┌─ Records supplied

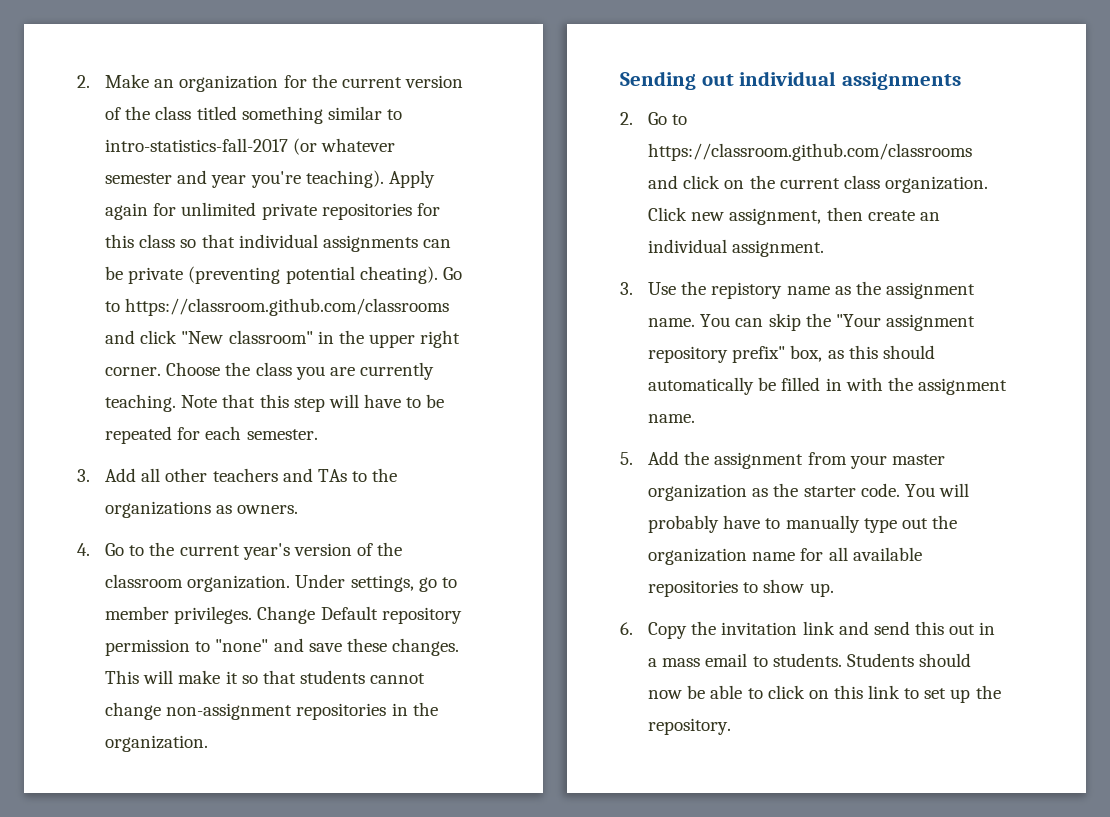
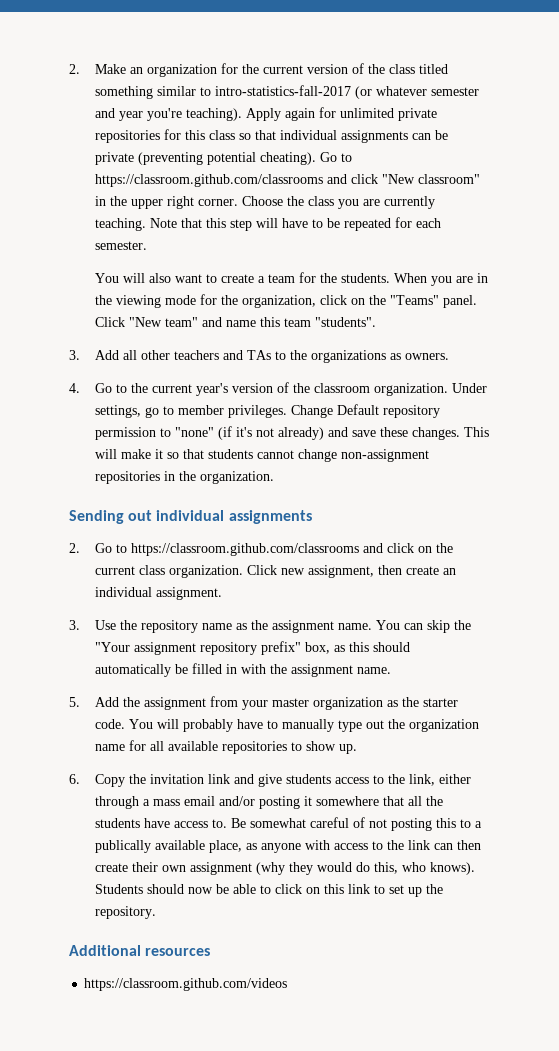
+ You will also want to create a team for the students. When you are in the viewing mode for the organization, click on the "Teams" panel. Click "New team" and name this team "students".
- Change Default repository permission to "none" and save these changes.
+ Change Default repository permission to "none" (if it's not already) and save these changes.
- 3. Use the repistory name as the assignment name.
+ 3. Use the repository name as the assignment name.
- 6. Copy the invitation link and send this out in a mass email to students.
+ 6. Copy the invitation link and give students access to the link, either through a mass email and/or posting it somewhere that all the students have access to. Be somewhat careful of not posting this to a publically available place, as anyone with access to the link can then create their own assignment (why they would do this, who knows).
+ Additional resources
+ https://classroom.github.com/videos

└─

What the task asks - Please copy the data shown above, line by line and exactly, omitting the images.

Exercise output -
+ You will also want to create a team for the students. When you are in the viewing mode for the organization, click on the "Teams" panel. Click "New team" and name this team "students".
- Change Default repository permission to "none" and save these changes.
+ Change Default repository permission to "none" (if it's not already) and save these changes.
- 3. Use the repistory name as the assignment name.
+ 3. Use the repository name as the assignment name.
- 6. Copy the invitation link and send this out in a mass email to students.
+ 6. Copy the invitation link and give students access to the link, either through a mass email and/or posting it somewhere that all the students have access to. Be somewhat careful of not posting this to a publically available place, as anyone with access to the link can then create their own assignment (why they would do this, who knows).
+ Additional resources
+ https://classroom.github.com/videos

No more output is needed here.